The root of the problem seems to be that descendants of 
Tcl_EvalObjEx() makes an implicit assumption that the list 
elements of objPtr will not be freed.  But TclCompEvalObj()  
can and does free them to convert objPtr into bytecode.  
The following script should reproduce the problem 
(under Linux at least). 
 
######################################## 
# START OF FILE 
# Save as a file and execute "tclsh FILE" to see crash 
 if {![info exists SRC]} { 
  set SRC [list source $argv0] 
  uplevel #0 $SRC 
} else { 
  namespace eval x { 
    if {[info exists ::DONE]} { error "DUPLICATE SOURCE" } 
    set ::DONE 1 
    namespace eval :: $SRC 
  } 
} 
# END OF FILE 
##################################### 
 
 
I've found two specific changes that eliminate the segfault problem 
for me (although this is by no means a comprehensive solution). 
 
The first is in Tcl_FSEvalFile() where the following block is moved after 
the error processing (to just before the "end:" label). 
 
 
    if (iPtr->scriptFile != NULL) { 
        Tcl_DecrRefCount(iPtr->scriptFile); 
    } 
    iPtr->scriptFile = oldScriptFile; 
 
 
The second is a change to the Tcl_EvalObjv call in Tcl_EvalObjEx(). 
There are two possibilities here.  Option 1 is to just add 
TCL_EVAL_INVOKE to  
the flag in the call.  ie: 
 
 
   result = Tcl_EvalObjv(interp, listRepPtr->elemCount, 
         listRepPtr->elements, flags | TCL_EVAL_INVOKE); 
 
 
If that is undesirable, then option 2 is a new TclEvalObjvList() function 
which takes an additional argument (the listRepPtr) which can be 
checked 
to see if the representation is no longer a list, before error processing. 
Tcl_EvalObjEx() can use this new function. 
eg. 
 
 
static int 
TclEvalObjvList(interp, objc, objv, flags, objPtr) 
//  Old body of Tcl_EvalObjv here... 
    if ((code == TCL_ERROR) && !(flags & TCL_EVAL_INVOKE)) { 
 
 
        /*  
         * If there was an error, a command string will be needed for the  
         * error log: generate it now if it was not done previously. 
         */ 
 
 
        if (cmdLen == 0 && ((!objPtr) || (objPtr->typePtr == 
&tclListType))) { 
//... 
} 
 
 
int 
Tcl_EvalObjv(interp, objc, objv, flags) 
... 
{ 
   return TclEvalObjvList(interp, objc, objv, flags, NULL); 
}
User Comments: msofer added on 2005-04-16 23:53:14:
Logged In: YES 
user_id=148712

Refcounting the list intRep is now in head (patch 1158008)

msofer added on 2005-02-25 01:57:06:
Logged In: YES 
user_id=148712

Oops - I forgot to update this ticket.
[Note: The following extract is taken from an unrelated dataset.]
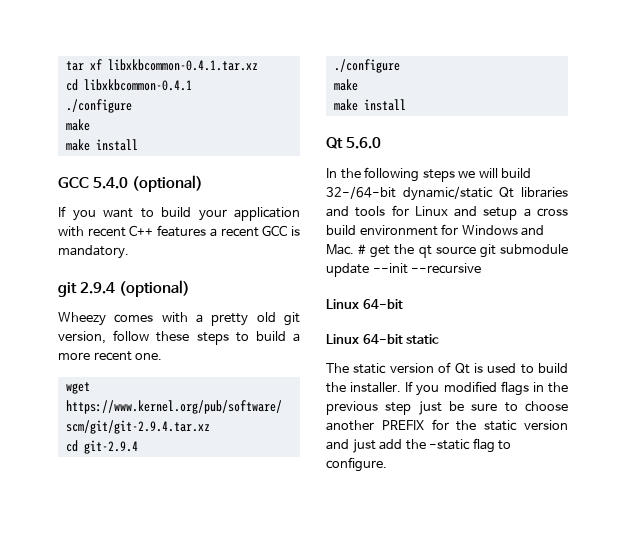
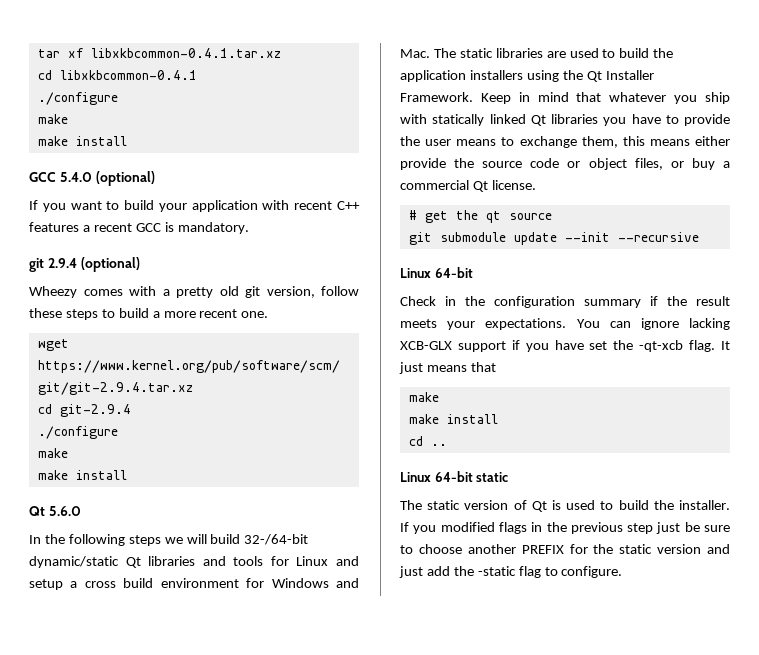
(354, 249) none -> [433,48,674,58] [400,70,654,82] [400,92,731,104] [400,114,730,126] [400,136,730,148] [400,158,730,170] [400,180,536,192] The static libraries are used to build the application installers using the Qt Installer Framework. Keep in mind that whatever you ship with statically linked Qt libraries you have to provide the user means to exchange them, this means either provide the source code or object files, or buy a commercial Qt license. //
(476, 250) none -> (552, 216) //
(403, 304) none -> [400,296,730,308] [400,318,730,330] [400,340,730,352] [399,362,496,374] [408,392,439,402] [408,414,498,424] [408,436,447,446] // Check in the configuration summary if the result meets your expectations. You can ignore lacking XCB-GLX support if you have set the -qt-xcb flag. It just means that // make // make install // cd ..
The bug is fixed, the
patch has been committed (and a backport to core-8-4-branch)
on 2004-02-10, including tests.

The ticket remains open as a reminder to explore the (IMO
better) solution of refcounting the List internal rep.

pcmacdon added on 2005-02-21 06:54:39:
Logged In: YES 
user_id=190660

One final observation.  Dumping the objc in all calls to Tcl_EvalObjv in a largish Tcl app,  
I note that < 5% have an objc==2 and so use the list optimization, and are therefore  
susceptible to the problem.   Autoload calls I think account for the bulk of these 
(leading to source IO which stalls the app anyways). 
  
The other 95% of calls are the more typical usage of eval, ie. objc>=3  
  
  eval $cmd $arg  
  
which are unoptimized and involve the overhead of Tcl_ConcatObj.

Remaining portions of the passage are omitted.